Similarly, Robert Blair Kaiser, another American, who has authored books on the Catholic Church and has been a correspondent for Time magazine - a publication with a long anti-Catholic pedigree - attacked Cardinal Cullen for establishing a clerical culture in Ireland in the Victorian period. He lamented that Ireland had not built a Celtic Church, rather than a Roman one.
This is a completely unbalanced view of Cardinal Cullen. Between the fall of Daniel O'Connell and the rise of Charles Stewart Parnell, Paul Cullen was effectively the only leader that the Irish nation had. He was an organising genius. If it hadn't been for Cullen, the people would have been leaderless - and would have felt wholly disempowered.
Moreover, there were still, at this time, many dangerous piseogs and superstitions which gripped Irish folk culture and which Cullen's Church, rightly, fought to eradicate. One of the most common of these piseogs concerned the belief in ''changelings''. Parents would be told - it was, in effect, a form of primitive witchcraft - that their babies were not their own, but ''changelings'' placed by evil spirits.
As late as 1905, Lady Bantry - in her diary of life in West Cork - had to appeal to the local parish priest to persuade a young mother that her baby was not a changeling sent by bad spirits, and that she must feed the child.
Cardinal Cullen's Church brought a sense of education and an awareness of a universal world to the Irish people. Perhaps it was clericalist, but it squeezed the absentee landlords and Unionist government officials who excluded Catholics. The clergy were sometimes all the people had to represent them.
Patrick Wall, incidentally, says that anyone seeking to investigate contemporary abuses should ''follow the money''. In exchanging a monk's cowl for the affluent practice of a Californian law firm, he certainly took his own advice.
Fashionable opinion is all
One of the wisest observations that the writer George Orwell ever made was on the tendency to conformity in prevailing values. ''At any given moment,'' he said, back in the 1940s, ''there is an orthodoxy, a body of ideas which it is assumed that all right-thinking people will accept without question.

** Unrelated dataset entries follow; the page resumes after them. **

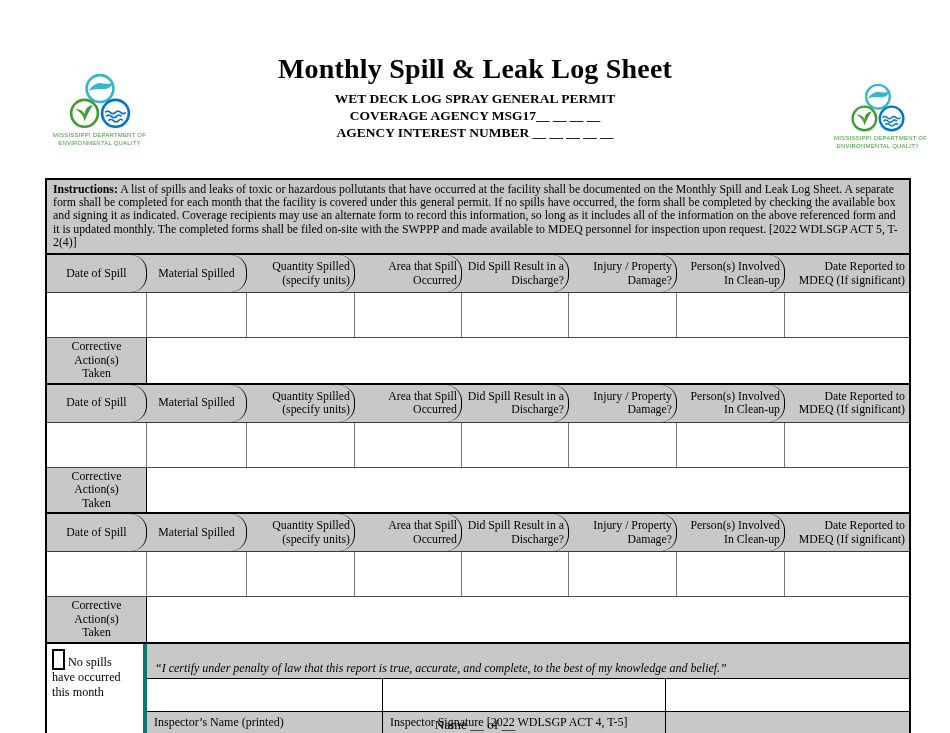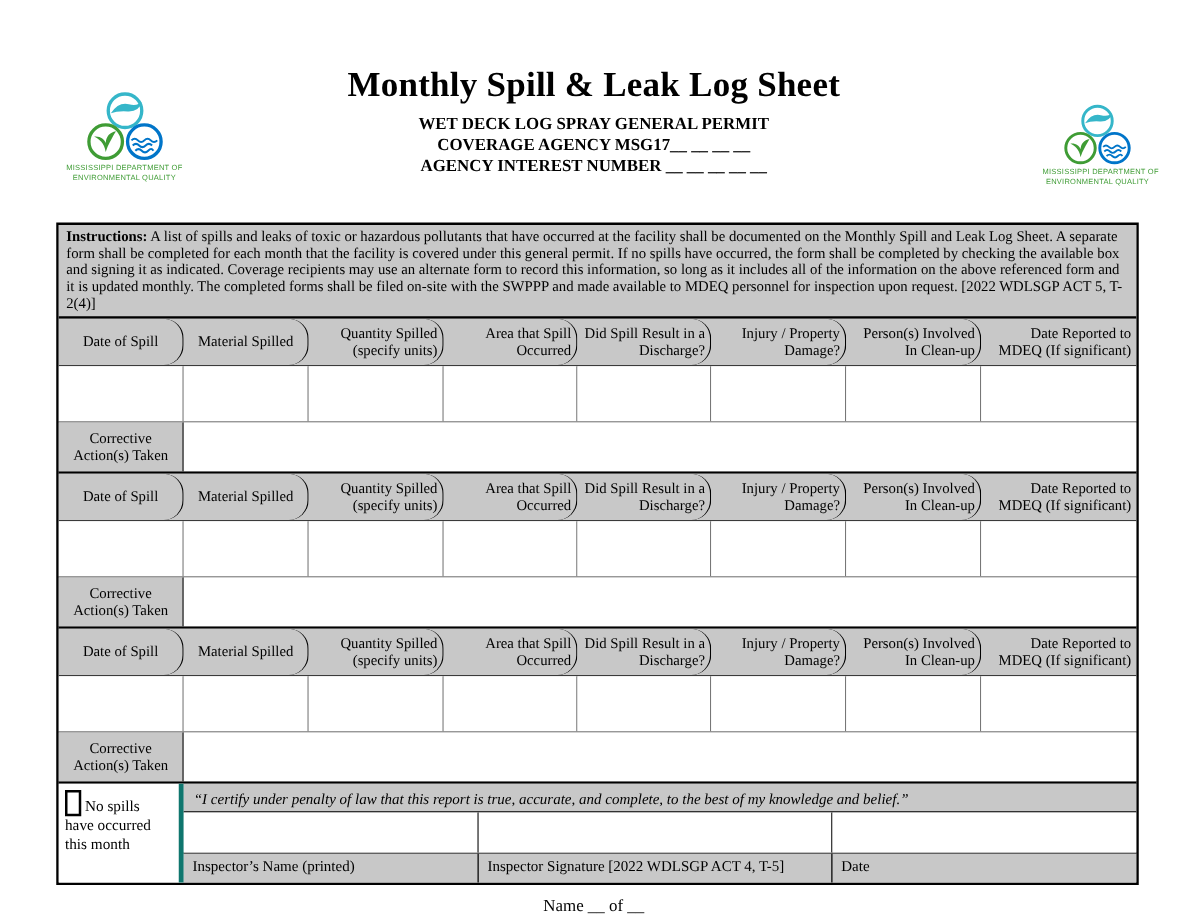"Corrective Action(s) Taken" .corr-label { padding: 2px 2px -> 2px 18px }
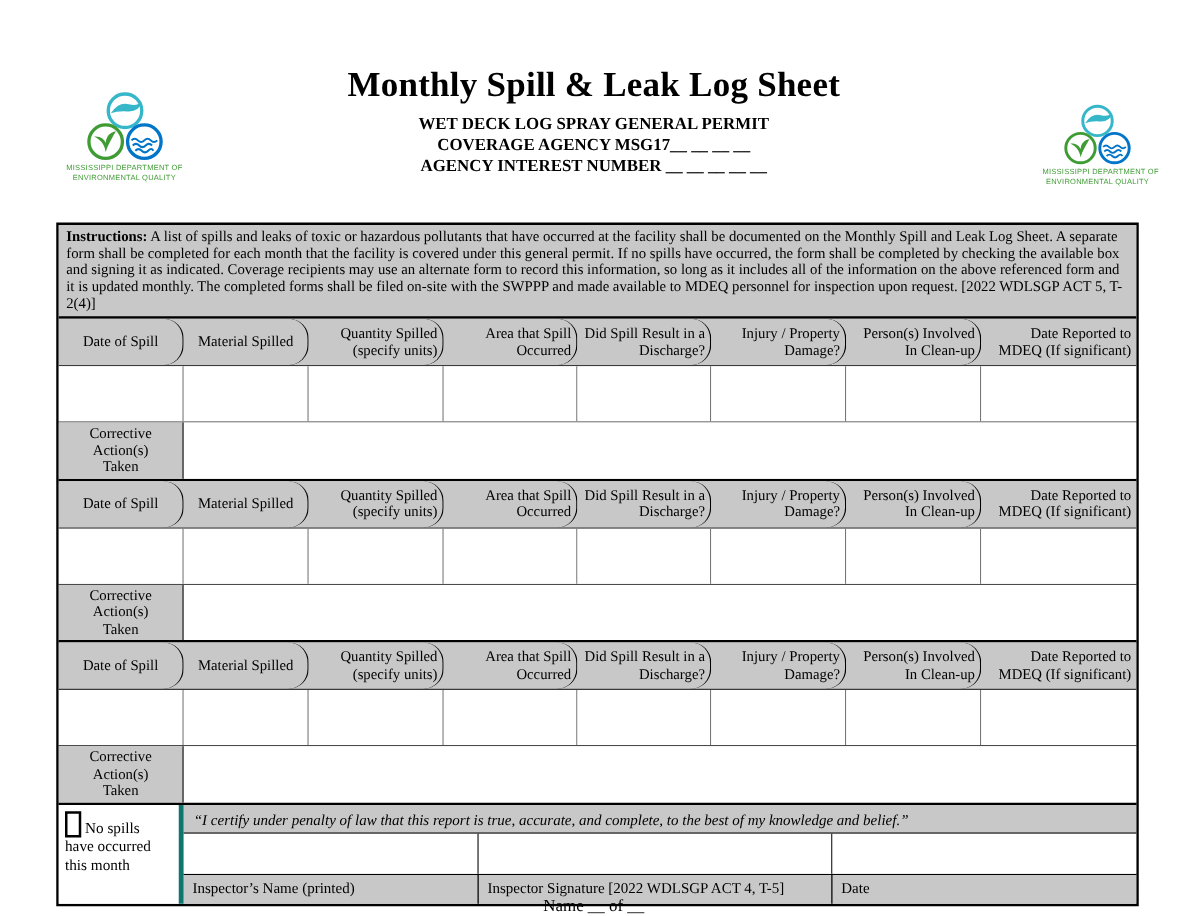"“I certify under penalty of" .cert-statement { padding: 5px 8px 3px -> 17px 8px 3px }
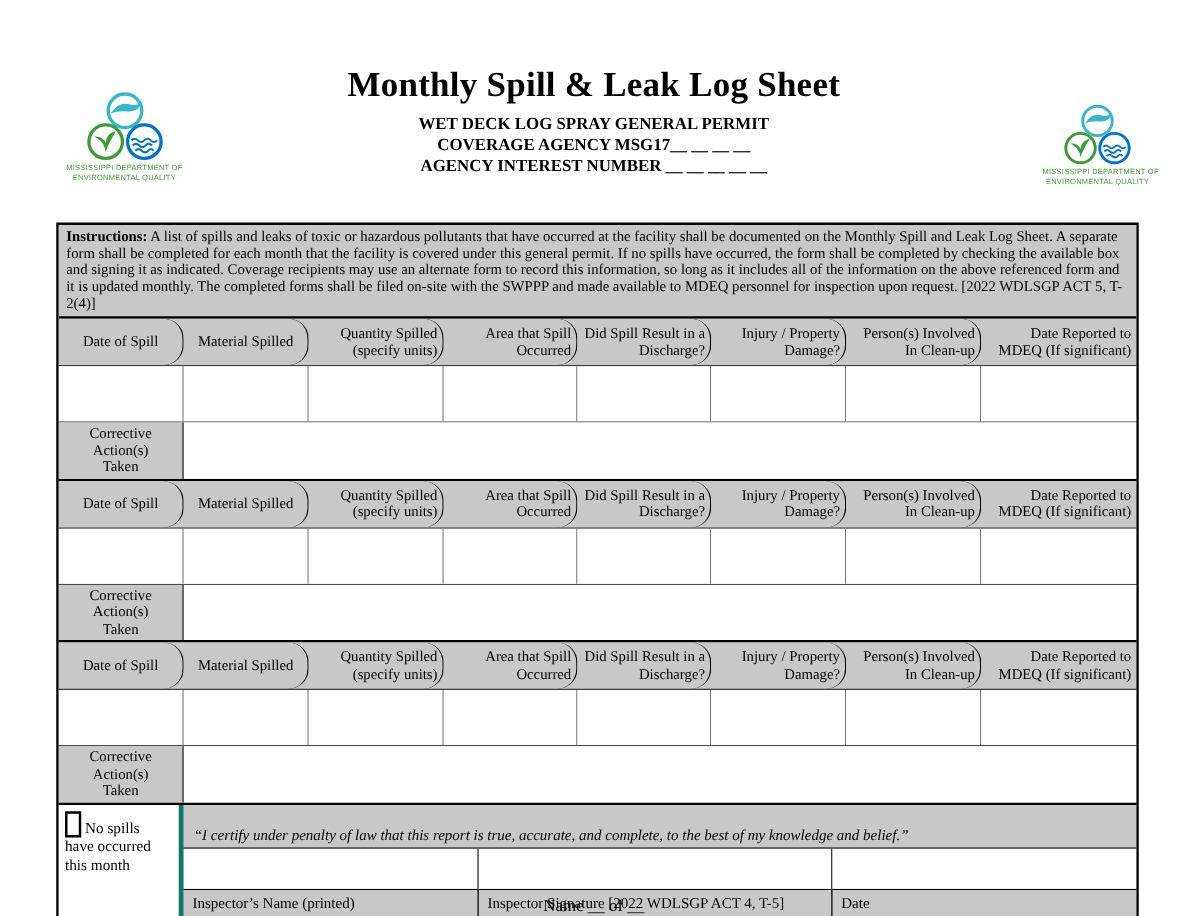"Date" div.cl { html: <div>Date</div> -> none }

''A genuinely unfashionable opinion is almost never given a fair hearing, either in the popular press or in the highbrow periodicals.''
I thought of that recently when, at a Dublin dinner-party, all members around the table opined that Bishops Field and Walsh should have been dismissed from hierarchy, although it became clear that most of the individuals airing this view had no real knowledge of the detail of these cases. Just Orwell's theme: fashionable opinion is all.
Gay rights paradox
Those who think that life often works through paradox must have been bemused by the gay rights march through Dublin on Sunday in which participants were demanding the right to marry, proclaiming their entitlement to love and commitment (and religious union).
It just seems such a turnaround from the whole tendency of the liberal agenda in recent decades which has been to attack marriage, to claim that cohabitation is the same as wedlock, and that the marriage contract is only a ''meaningless piece of paper''.
Strange how things turn out, indeed.